The use of a Lewis acid as catalyst leads to photoreactions that favor the formation of a single enantiomer, report researchers at the Technical University of Munich, Munich, Germany. They performed [2+2] photocycloadditions on enone substrates, producing the desired enantiomer at high enantiomeric excess (ee), 80–92%, in a single step. "I believe the ee can be raised… to 95% by further optimization," notes Thorsten Bach, a professor of organic chemistry at the school.

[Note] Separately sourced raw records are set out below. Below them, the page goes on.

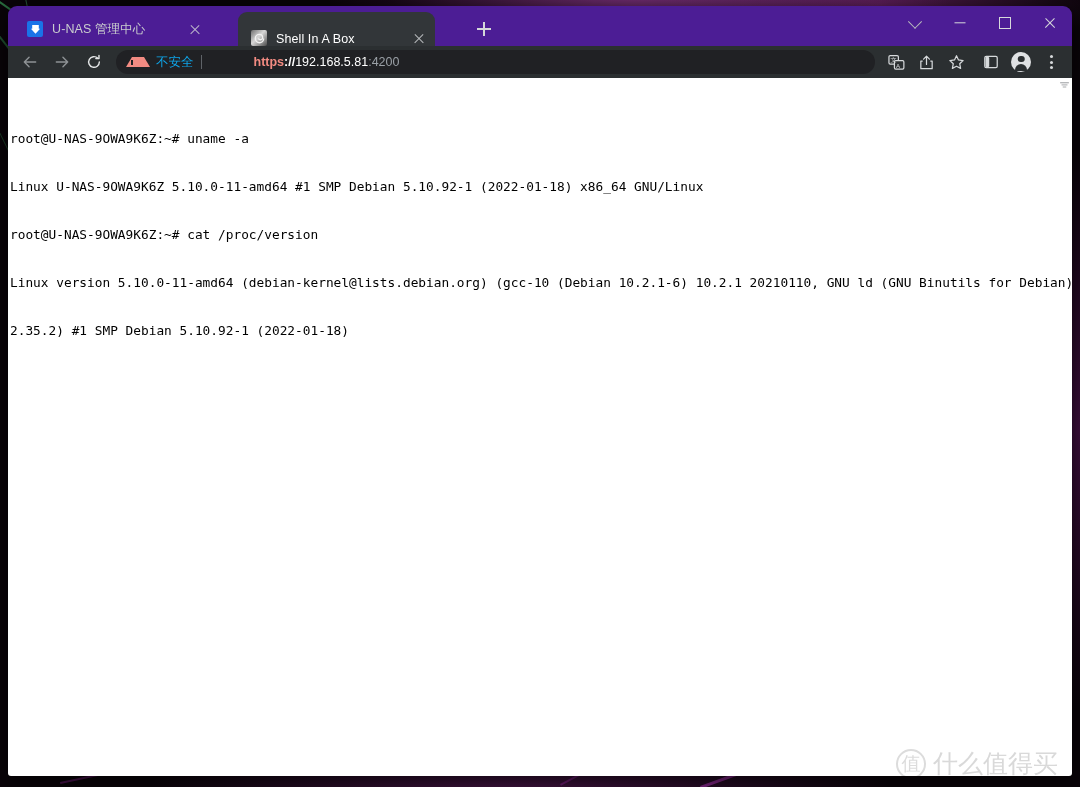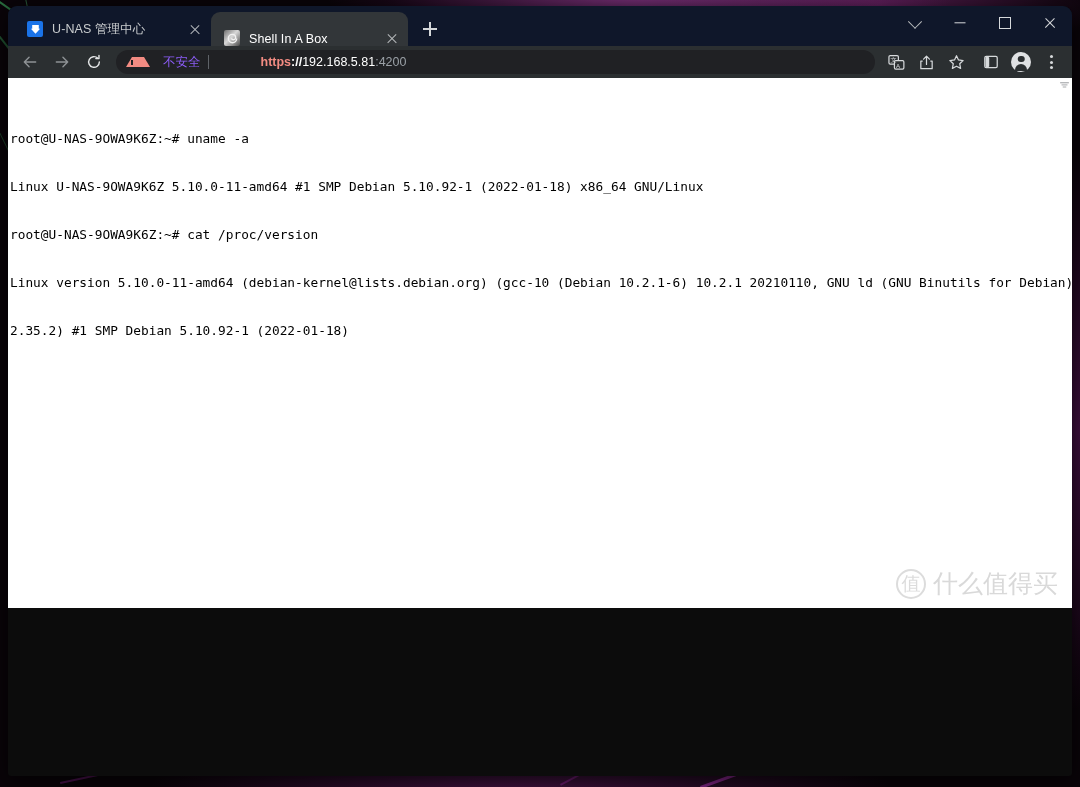--- a/index.html
+++ b/index.html
@@ -49,10 +49,11 @@
   #tabstrip {
     position: relative;
     height: 40px;
-    background: #0f172a;
+    background: #4c1d95;
     display: flex;
     align-items: flex-end;
     padding-left: 6px;
+    gap: 27px;
   }
   .tab {
     position: relative;

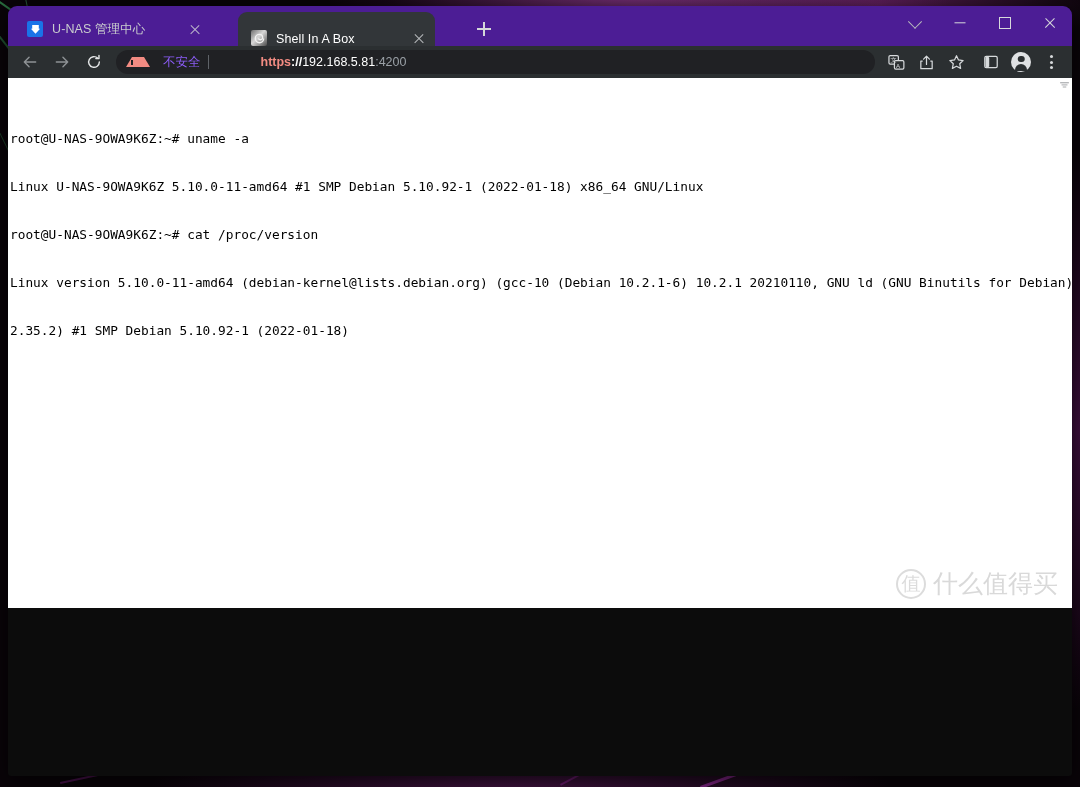--- a/index.html
+++ b/index.html
@@ -225,11 +225,10 @@
     background: #202124;
   }
   #notsecure {
-    color: #8b5cf6;
+    color: #0ea5e9;
     font-size: 12.5px;
     white-space: nowrap;
     margin-right: 7px;
-    margin-left: 7px;
   }
   #url-divider {
     width: 1px; height: 14px;

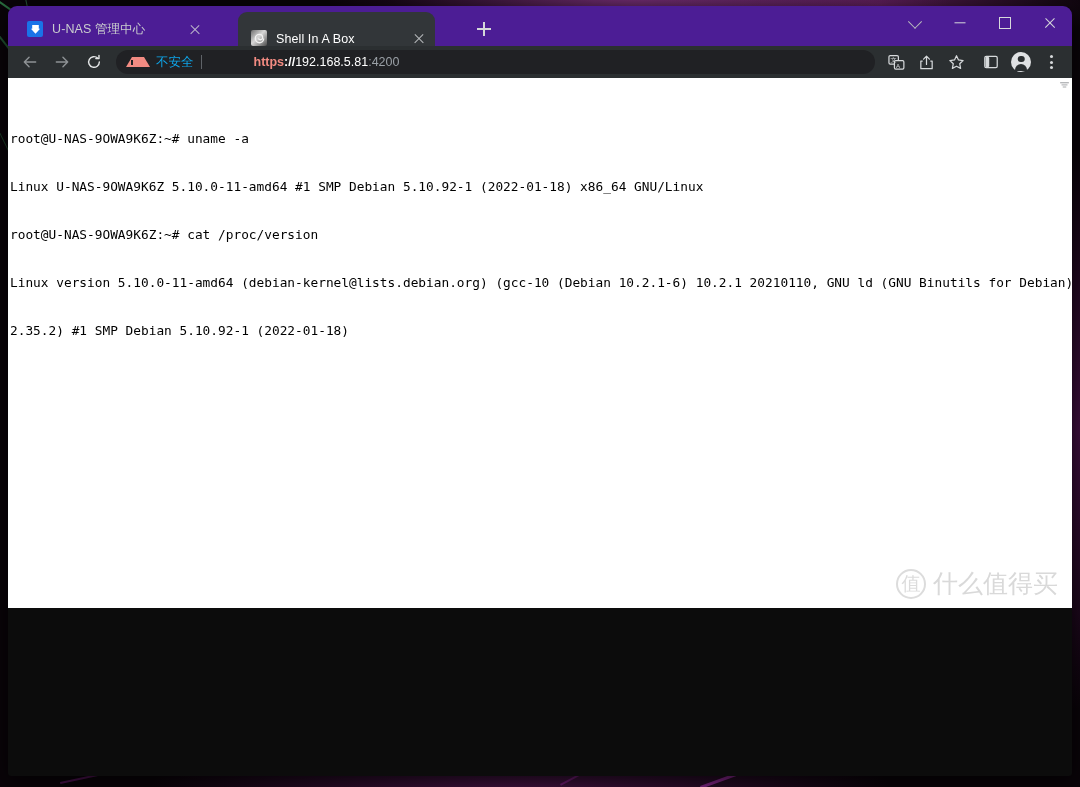--- a/index.html
+++ b/index.html
@@ -288,7 +288,7 @@
   
   #content {
     position: relative;
-    height: 530px;
+    height: 710px;
     background: #ffffff;
     overflow: hidden;
   }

The Lewis acid is bulky and has a specific spatial structure that shields part of the enone substrate (Figure 1). This prompts production of a single enantiomer because the Lewis acid-complexed enone requires a lower excitation energy than the substrate alone, explain Bach and doctoral student Richard Brimioulle in a recent article in Science. "The energy is not sufficient for the non-specific reaction of the uncomplexed substrate," adds Brimioulle. The Lewis acid is released upon formation of the product and then can react with the next molecule.
Currently, the researchers mainly are focusing on determining optimal Lewis acids for other substrates. "Key challenges are to find Lewis acids which combine a strong absorption shift (i.e., selective excitation of the enone in the complex) with a high enantioface differentiation," says Bach.
"The [2+2] photocylocaddition is the shortest and, for many products, the only method to generate the cyclobutane ring. In this respect, everyone who needs to make cyclobutanes in enantiomerically pure form should be interested in our method," he notes.
The technique may suit selective synthesis of many different substances, the researchers believe. They foresee it enabling quick and efficient production of even unusually complicated molecular frameworks from simple starting materials.